ISCA Archive Clarity 2025
ISCA Archive Clarity 2025

Integrating Linguistic and Acoustic Cues for Machine Learning-Based Speech Intelligibility Prediction in Hearing Impairment

Candy Olivia Mawalim, Xiajie Zhou, Huy Quoc Nguyen, Masashi Unoki
Speech intelligibility prediction for individuals with hearing loss is paramount for advancing hearing aid technology.
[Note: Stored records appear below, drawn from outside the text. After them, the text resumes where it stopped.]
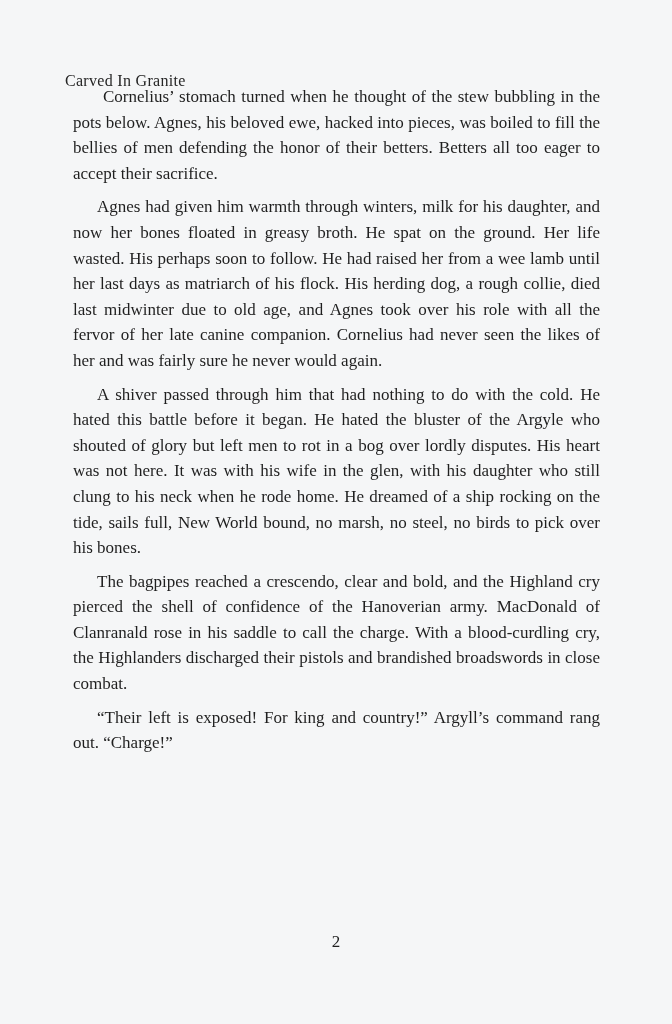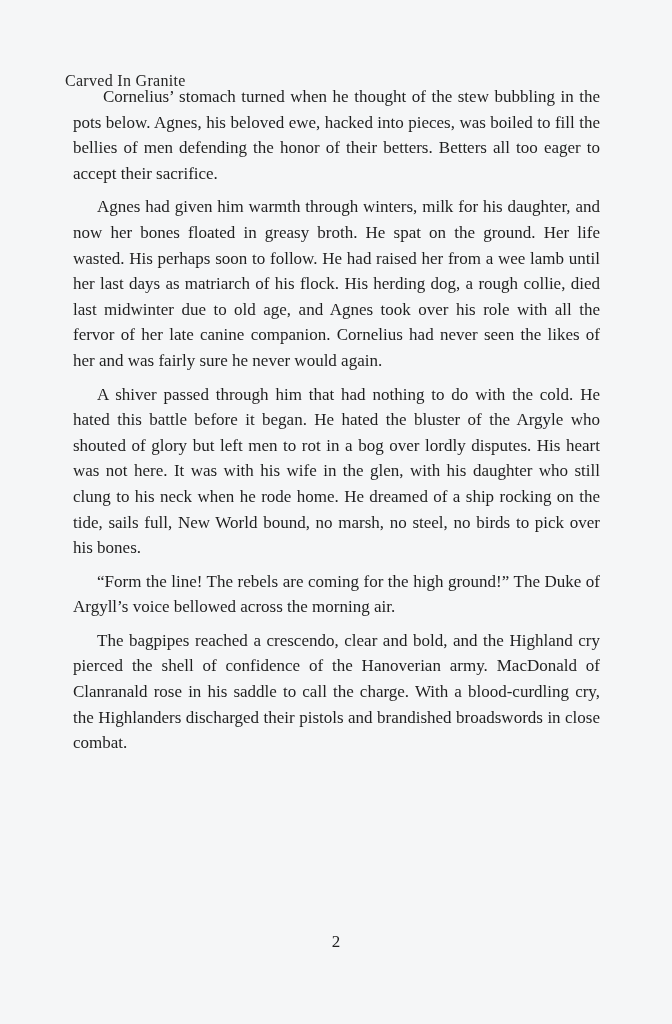--- a/index.html
+++ b/index.html
@@ -67,7 +67,6 @@
     <p class="first-para">Cornelius’ stomach turned when he thought of the stew bubbling in the pots below. Agnes, his beloved ewe, hacked into pieces, was boiled to fill the bellies of men defending the honor of their betters. Betters all too eager to accept their sacrifice.</p>
     <p>Agnes had given him warmth through winters, milk for his daughter, and now her bones floated in greasy broth. He spat on the ground. Her life wasted. His perhaps soon to follow. He had raised her from a wee lamb until her last days as matriarch of his flock. His herding dog, a rough collie, died last midwinter due to old age, and Agnes took over his role with all the fervor of her late canine companion. Cornelius had never seen the likes of her and was fairly sure he never would again.</p>
     <p>A shiver passed through him that had nothing to do with the cold. He hated this battle before it began. He hated the bluster of the Argyle who shouted of glory but left men to rot in a bog over lordly disputes. His heart was not here. It was with his wife in the glen, with his daughter who still clung to his neck when he rode home. He dreamed of a ship rocking on the tide, sails full, New World bound, no marsh, no steel, no birds to pick over his bones.</p>
-    <p>“Form the line! The rebels are coming for the high ground!” The Duke of Argyll’s voice bellowed across the morning air.</p>
     <p>The bagpipes reached a crescendo, clear and bold, and the Highland cry pierced the shell of confidence of the Hanoverian army. MacDonald of Clanranald rose in his saddle to call the charge. With a blood-curdling cry, the Highlanders discharged their pistols and brandished broadswords in close combat.</p>
   </div>
 

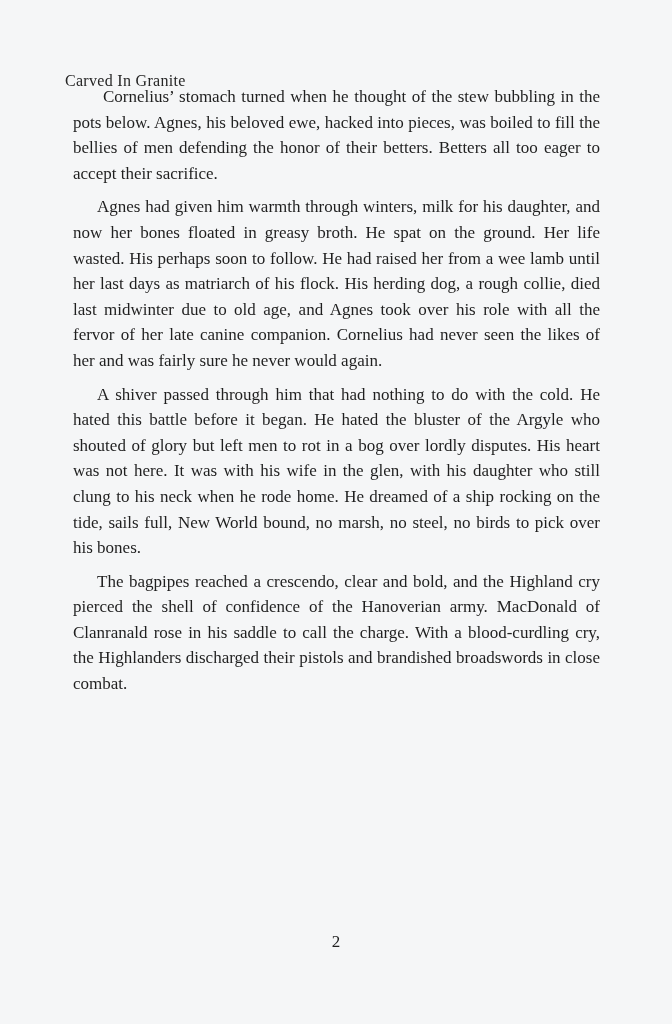--- a/index.html
+++ b/index.html
@@ -68,6 +68,7 @@
     <p>Agnes had given him warmth through winters, milk for his daughter, and now her bones floated in greasy broth. He spat on the ground. Her life wasted. His perhaps soon to follow. He had raised her from a wee lamb until her last days as matriarch of his flock. His herding dog, a rough collie, died last midwinter due to old age, and Agnes took over his role with all the fervor of her late canine companion. Cornelius had never seen the likes of her and was fairly sure he never would again.</p>
     <p>A shiver passed through him that had nothing to do with the cold. He hated this battle before it began. He hated the bluster of the Argyle who shouted of glory but left men to rot in a bog over lordly disputes. His heart was not here. It was with his wife in the glen, with his daughter who still clung to his neck when he rode home. He dreamed of a ship rocking on the tide, sails full, New World bound, no marsh, no steel, no birds to pick over his bones.</p>
     <p>The bagpipes reached a crescendo, clear and bold, and the Highland cry pierced the shell of confidence of the Hanoverian army. MacDonald of Clanranald rose in his saddle to call the charge. With a blood-curdling cry, the Highlanders discharged their pistols and brandished broadswords in close combat.</p>
+    <p>“Their left is exposed! For king and country!” Argyll’s command rang out. “Charge!”</p>
   </div>
 
   <div class="page-number">2</div>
Leveraging recent breakthroughs in ASR foundation models, particularly Whisper, we fine-tuned a Whisper model for speech intelligibility prediction. Our approach incorporates data augmentation using impulse responses from diverse everyday environments. This study investigates the effective integration of linguistic and acoustic cues to enhance the prediction of fine-tune ASR models, aiming to compensate for both hearing loss and information loss during signal downsampling. Our goal is to improve speech intelligibility prediction, especially in noisy conditions. Experiments demonstrate that integrating these cues is beneficial. Furthermore, employing a weighted average ensemble model, which balances predictions from left and right audio channels and considers both stable and unstable linguistic and acoustic cues, significantly improved prediction performance, reducing the RMSE by approximately 2 and enhancing the Pearson correlation coefficient (ρ) by around 0.05.